**Exercise details**
Once the pictures have been set aside, copy every remaining entry exactly.

**Records supplied**

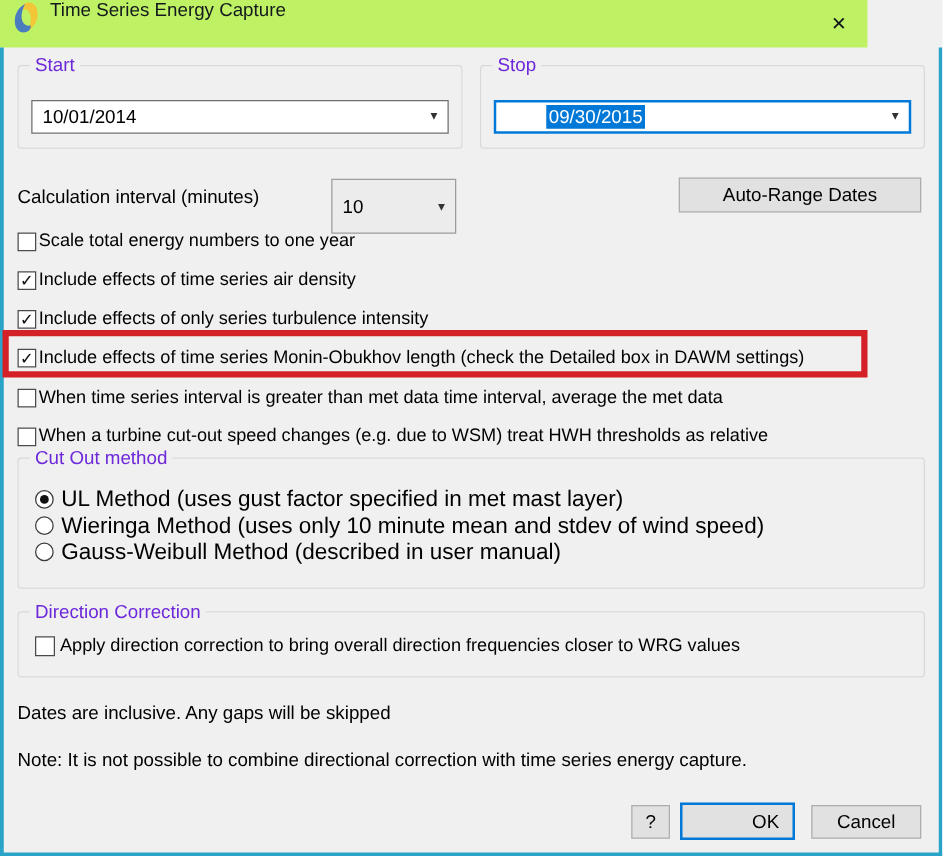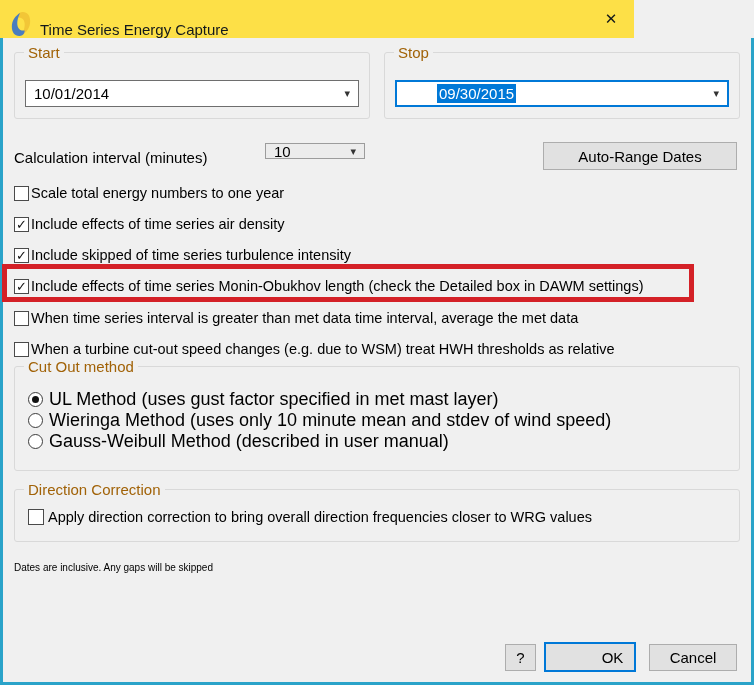"Time Series Energy Capture" .titlebar { align-items: flex-end -> flex-start; background: #fde047 -> #bef264; width: 634px -> 694px }
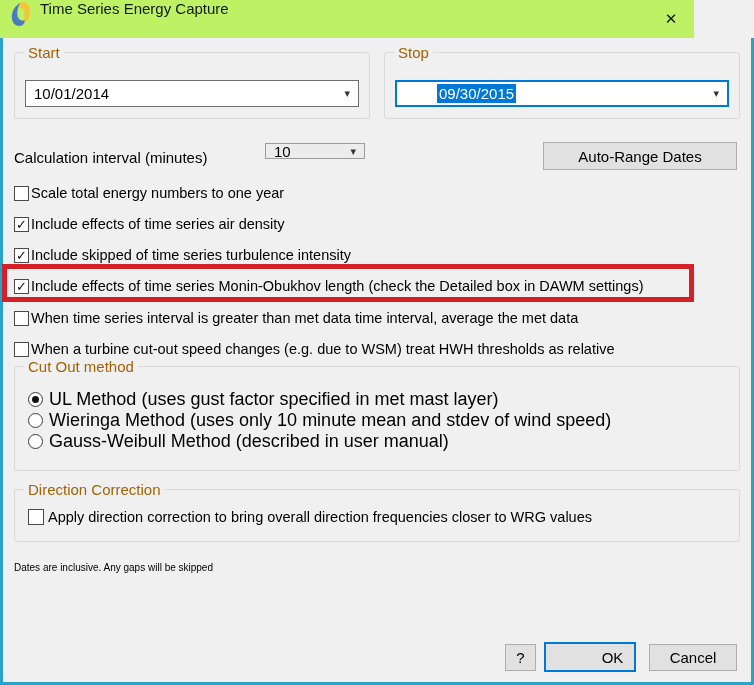"Start" .groupbox > .legend { color: #a16207 -> #6d28d9 }
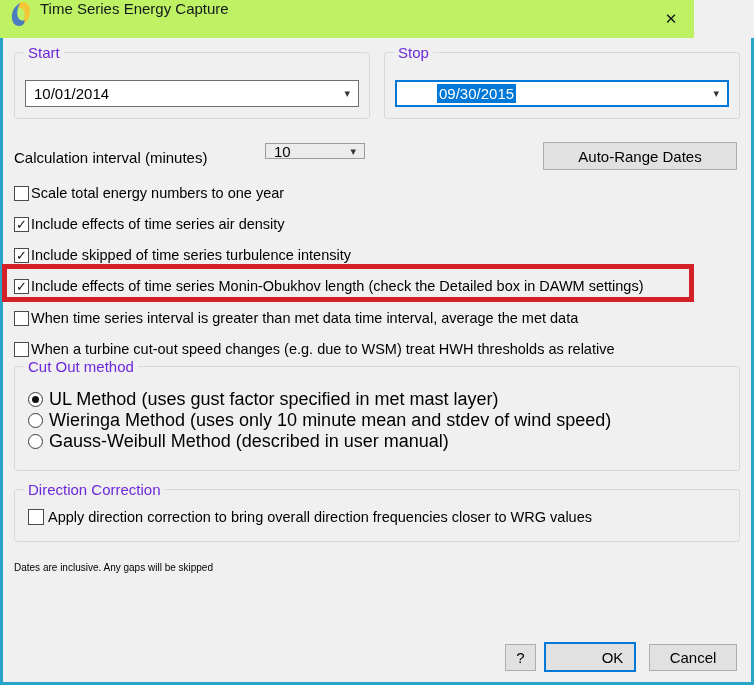"10" .dropdown { height: 16px -> 44px }
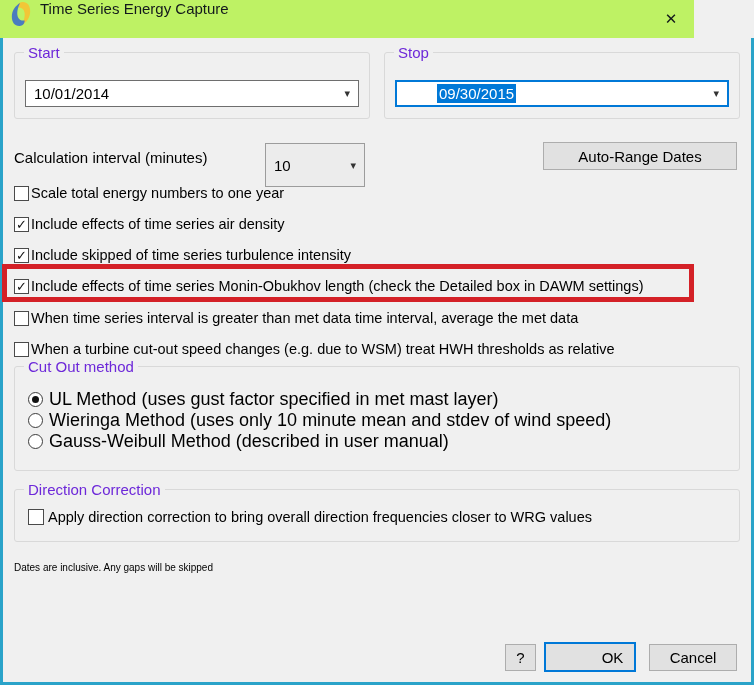"Include skipped of time series" span.lbl { text: skipped of time -> effects of only }
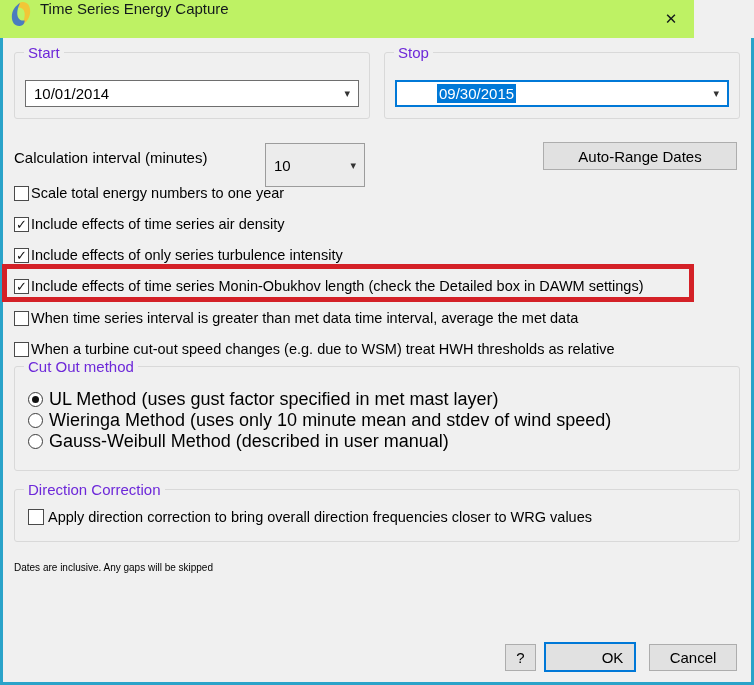"Dates are inclusive. Any gaps" .static-note { font-size: 10px -> 15px }
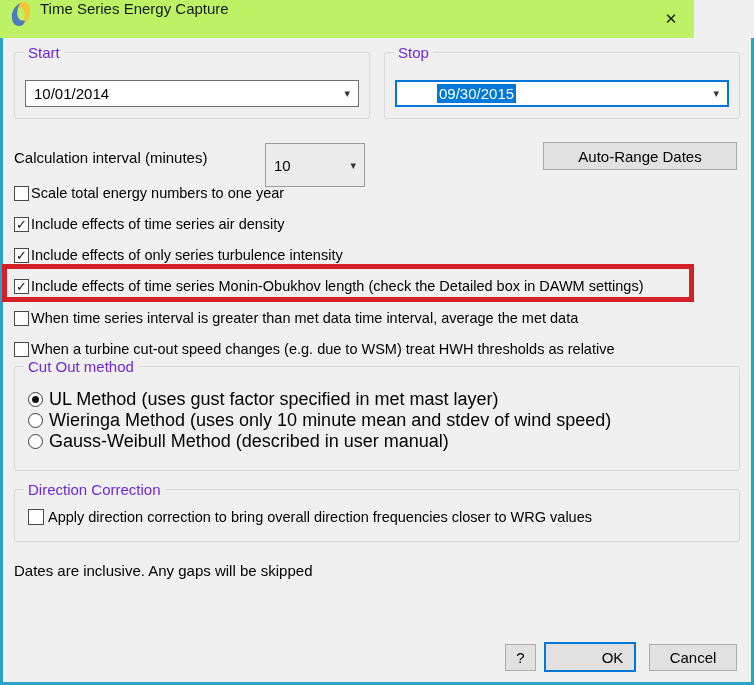"Note: It is not possible" span.static-note { html: none -> <span>Note: It is not possible to combine directional correction with time series energy capture.</span> }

**Response to this exercise**
"Time Series Energy Capture" .titlebar { align-items: flex-end -> flex-start; background: #fde047 -> #bef264; width: 634px -> 694px }
"Start" .groupbox > .legend { color: #a16207 -> #6d28d9 }
"10" .dropdown { height: 16px -> 44px }
"Include skipped of time series" span.lbl { text: skipped of time -> effects of only }
"Dates are inclusive. Any gaps" .static-note { font-size: 10px -> 15px }
"Note: It is not possible" span.static-note { html: none -> <span>Note: It is not possible to combine directional correction with time series energy capture.</span> }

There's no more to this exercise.